Les entreprises de l’Union nationale des industries de la manutention (Unim) étaient réunies à La Seyne-sur-mer les 16 et 17 mai. Leurs assemblées générales étaient familières des questions sociales. Cette fois, les gardiens de la politique de libéralisation amorcée par les réformes de 1992 et 2008 s’en prennent au régime de la domanialité et à l’instabilité fiscale. Beaucoup (trop) de « passagers clandestins ».

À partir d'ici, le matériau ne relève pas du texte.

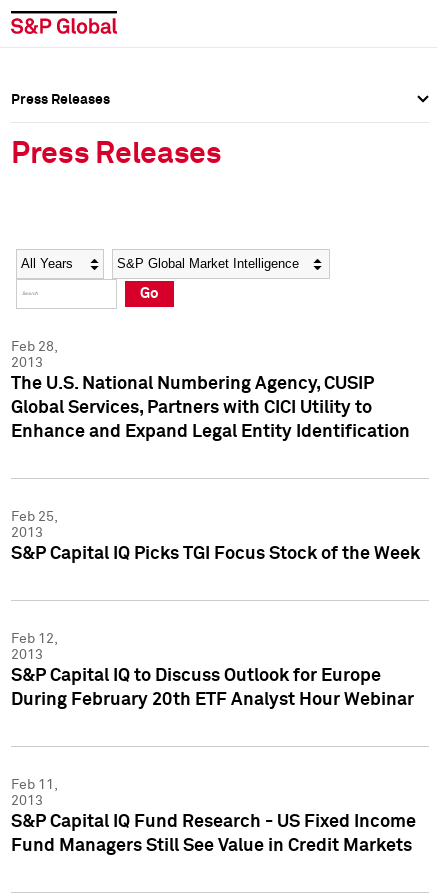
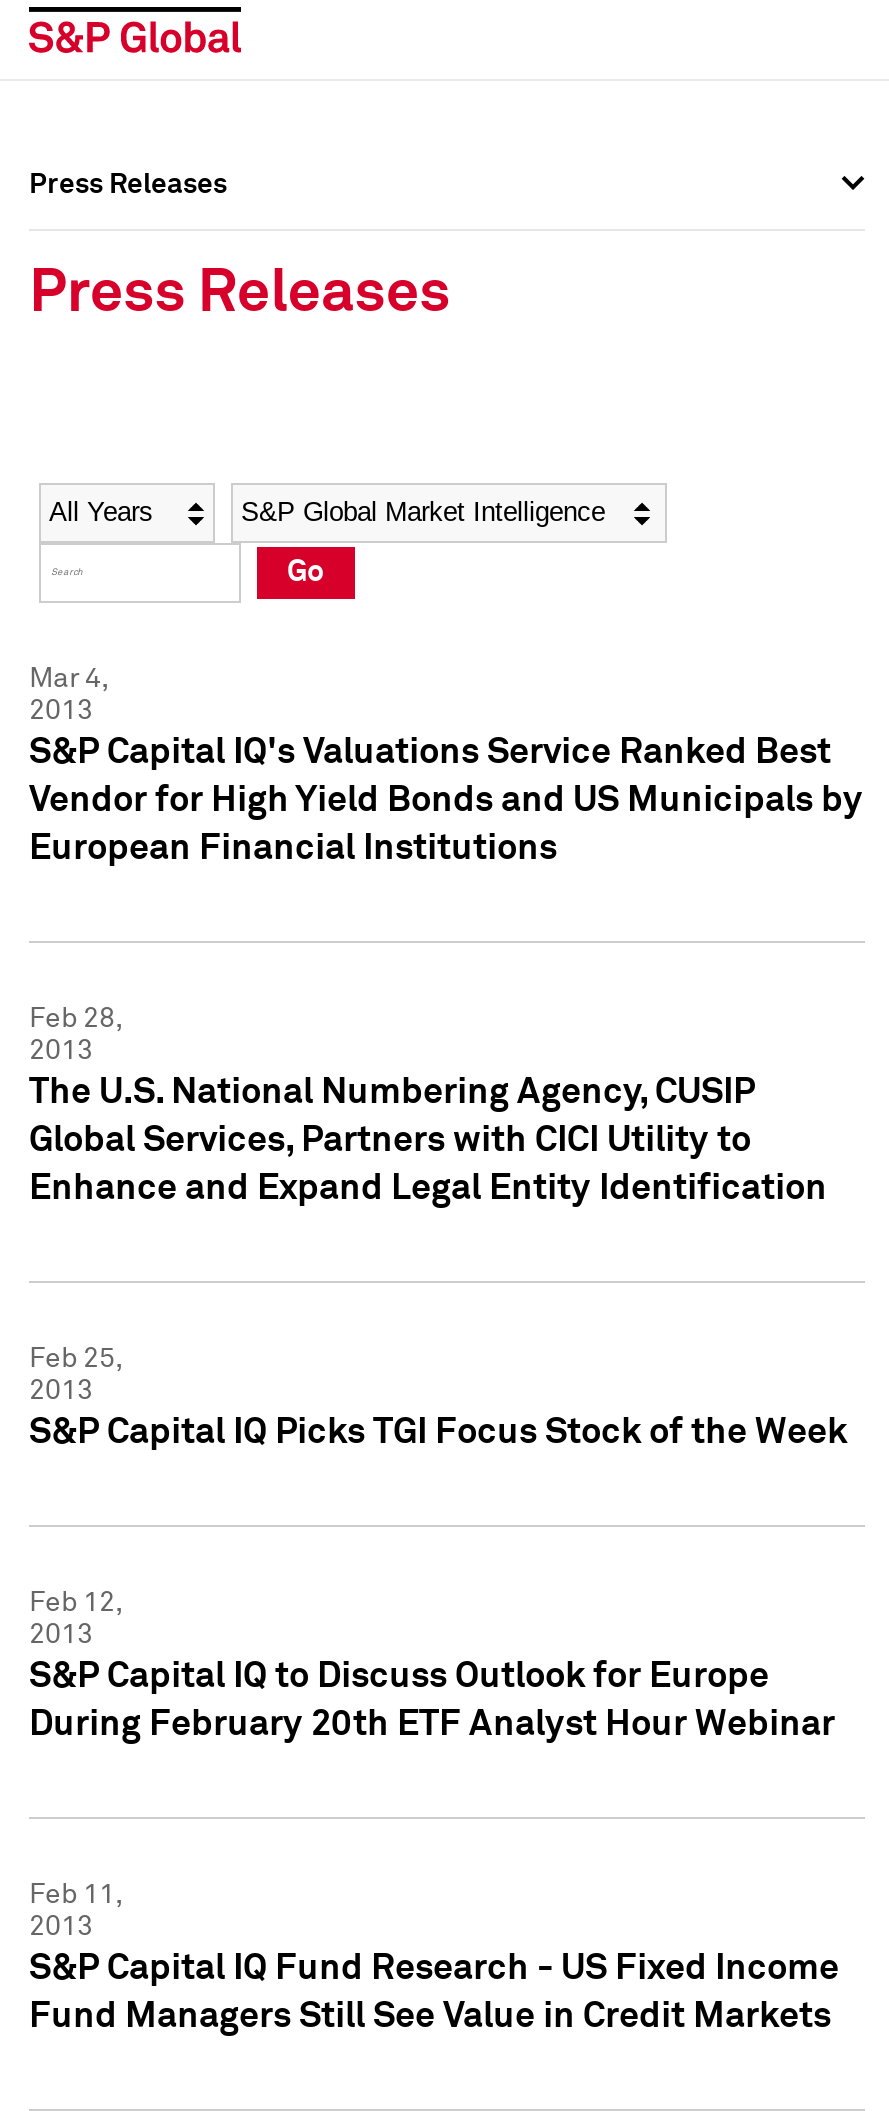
none -> [29,665,863,867] Mar 4, | 2013 | S&P Capital IQ's Valuations Service Ranked Best | Vendor for High Yield Bonds and US Municipals by | European Financial Institutions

Une histoire sans fin… « Cela fait bientôt 30 ans que la profession vit de profondes mutations, 25 ans que nous sommes en réforme pour arriver enfin sur le plan juridique à un modèle de fonctionnement proche de nos concurrents européens, celui du « landlord port » qui permet de recentrer les missions des autorités portuaires sur les activités régaliennes et d’aménagement du domaine portuaire tout en réservant au privé les activités commerciales. Ne revenons pas en arrière », implore et déplore Christian de Tinguy, président de l’Union nationale des industries de la manutention (Unim), la fédération professionnelle représentant les opérateurs privés et exploitants de terminaux dans les ports français (100 entreprises, employeurs de 6 000 dockers), réunis à La Seyne-sur-mer les 16 et 17 mai.
Le point d’orgue de la vie d’une fédération qu’est l’assemblée générale annuelle nous avait habitués aux questions sociales, héritages de la réforme portuaire de 2008, dont certains dossiers ne sont du reste toujours pas soldés, c’est le cas de l’application de l’accord sur la pénibilité, tandis que pointent d’autres, tel l’amiante (cf. plus bas). Mais, c’est davantage la précarité économique qu’il ont conté cette fois, résultant des multiples pressions fiscales exercées sur une activité, qui compte tenu des tickets d’entrée élevés, « nécessite de la visibilité pour sécuriser les investissements et surtout un cadre juridique stable » (notamment en matière foncière).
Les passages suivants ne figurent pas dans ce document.